--- Input material Enclosed Below ---

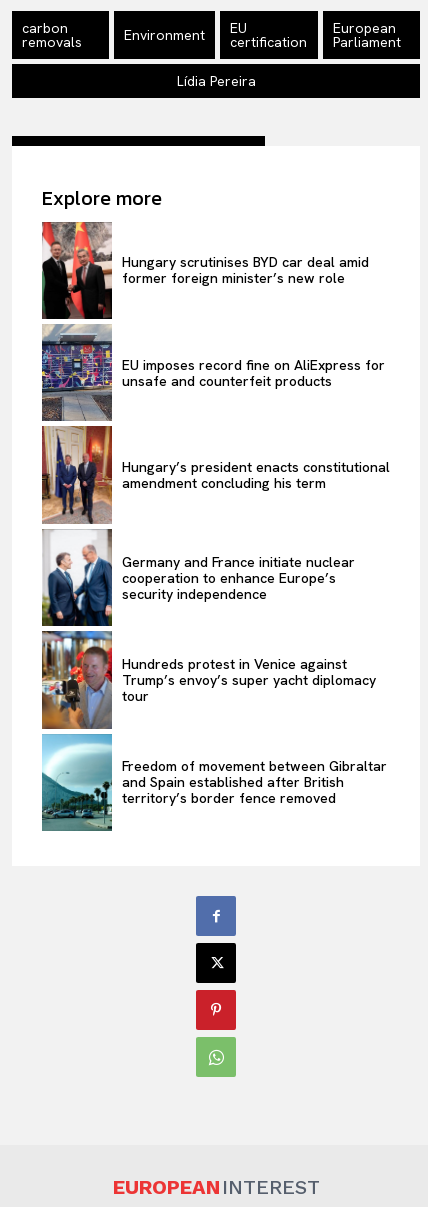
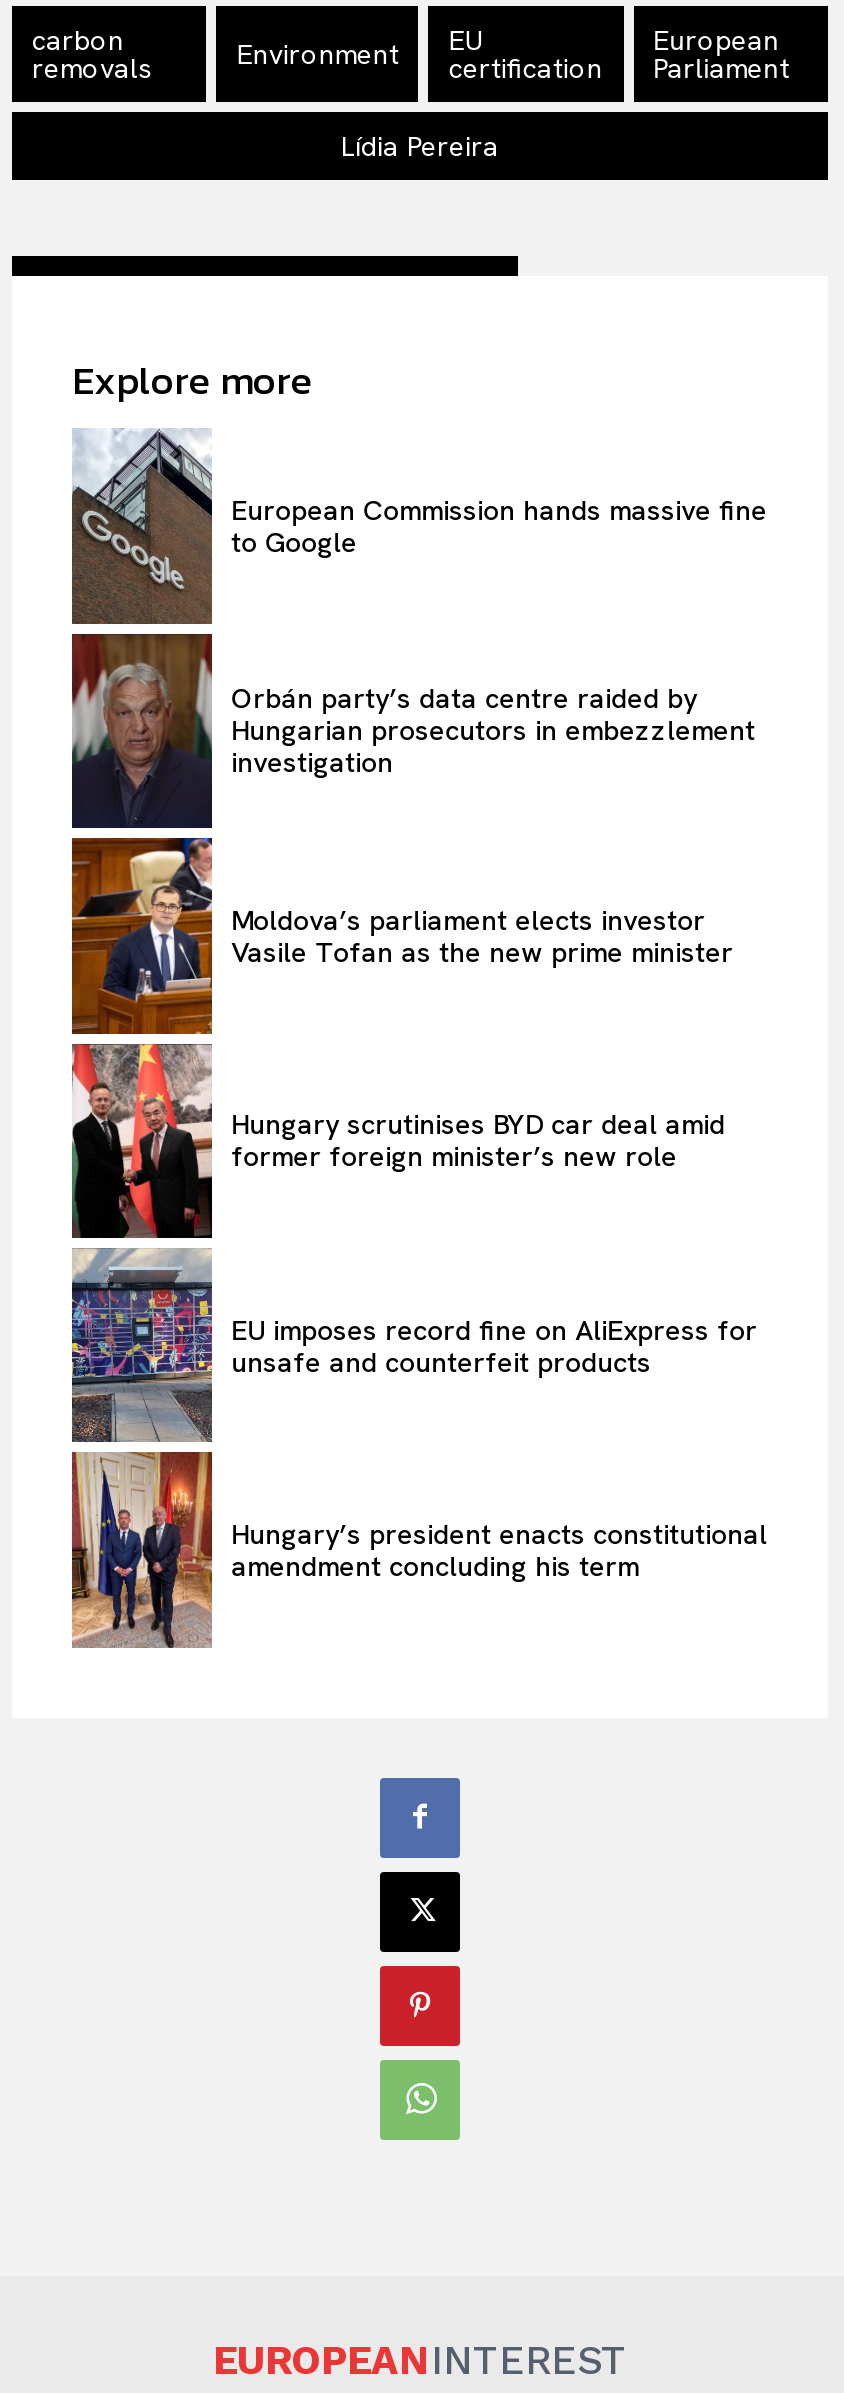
none -> [70,430,767,1036] [image] | European Commission hands massive fine | to Google
none -> [231,681,755,781] Orbán party’s data centre raided by | Hungarian prosecutors in embezzlement | investigation
none -> [231,902,733,970] Moldova’s parliament elects investor | Vasile Tofan as the new prime minister
moved [122,253,390,492] -> [231,1107,767,1585]: Hungary scrutinises BYD car deal amid | former foreign minister’s new role | EU imposes record fine on AliExpress for | unsafe and counterfeit products | Hungary’s president enacts constitutional | amendment concluding his term
[41,529,355,832] [image] | Germany and France initiate nuclear | cooperation to enhance Europe’s | security independence -> none
[122,655,376,705] Hundreds protest in Venice against | Trump’s envoy’s super yacht diplomacy | tour -> none
[122,757,387,807] Freedom of movement between Gibraltar | and Spain established after British | territory’s border fence removed -> none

--- End of Enclosed Input material ---

Please output exactly the lines of the data above, from its first line through the line with "none -> [231,902,733,970]", and nothing else; drop the pictures.

> [Exercise response]
none -> [70,430,767,1036] [image] | European Commission hands massive fine | to Google
none -> [231,681,755,781] Orbán party’s data centre raided by | Hungarian prosecutors in embezzlement | investigation
none -> [231,902,733,970] Moldova’s parliament elects investor | Vasile Tofan as the new prime minister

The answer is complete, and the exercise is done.